# Change detection data:
··········
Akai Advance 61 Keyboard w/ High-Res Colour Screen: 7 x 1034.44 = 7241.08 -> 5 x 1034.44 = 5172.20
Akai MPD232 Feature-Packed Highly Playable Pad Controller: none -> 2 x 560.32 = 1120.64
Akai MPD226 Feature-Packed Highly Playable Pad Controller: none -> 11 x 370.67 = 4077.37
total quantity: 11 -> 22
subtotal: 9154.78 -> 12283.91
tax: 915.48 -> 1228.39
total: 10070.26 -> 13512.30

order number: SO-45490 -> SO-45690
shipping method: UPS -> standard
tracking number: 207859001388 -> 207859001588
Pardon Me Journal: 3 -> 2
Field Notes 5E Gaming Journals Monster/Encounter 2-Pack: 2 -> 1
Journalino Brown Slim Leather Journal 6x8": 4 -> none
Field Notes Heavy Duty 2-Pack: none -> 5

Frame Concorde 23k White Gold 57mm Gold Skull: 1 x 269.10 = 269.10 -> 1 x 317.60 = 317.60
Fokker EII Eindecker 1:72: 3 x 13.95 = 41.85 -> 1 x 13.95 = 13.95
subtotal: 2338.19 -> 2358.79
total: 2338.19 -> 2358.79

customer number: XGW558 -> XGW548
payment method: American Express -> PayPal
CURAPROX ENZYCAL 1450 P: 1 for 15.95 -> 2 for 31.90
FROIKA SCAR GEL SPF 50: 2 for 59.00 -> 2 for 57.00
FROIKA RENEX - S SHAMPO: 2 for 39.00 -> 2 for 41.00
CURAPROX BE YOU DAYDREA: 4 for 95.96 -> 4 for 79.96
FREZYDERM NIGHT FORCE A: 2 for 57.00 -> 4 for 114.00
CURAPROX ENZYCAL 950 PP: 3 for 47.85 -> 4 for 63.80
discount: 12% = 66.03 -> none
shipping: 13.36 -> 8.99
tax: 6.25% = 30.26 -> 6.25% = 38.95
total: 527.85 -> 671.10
··········
# TASK DETAILS:
Copy every line above that holds the word "none".

# ANSWER AREA:
Akai MPD232 Feature-Packed Highly Playable Pad Controller: none -> 2 x 560.32 = 1120.64
Akai MPD226 Feature-Packed Highly Playable Pad Controller: none -> 11 x 370.67 = 4077.37
Journalino Brown Slim Leather Journal 6x8": 4 -> none
Field Notes Heavy Duty 2-Pack: none -> 5
discount: 12% = 66.03 -> none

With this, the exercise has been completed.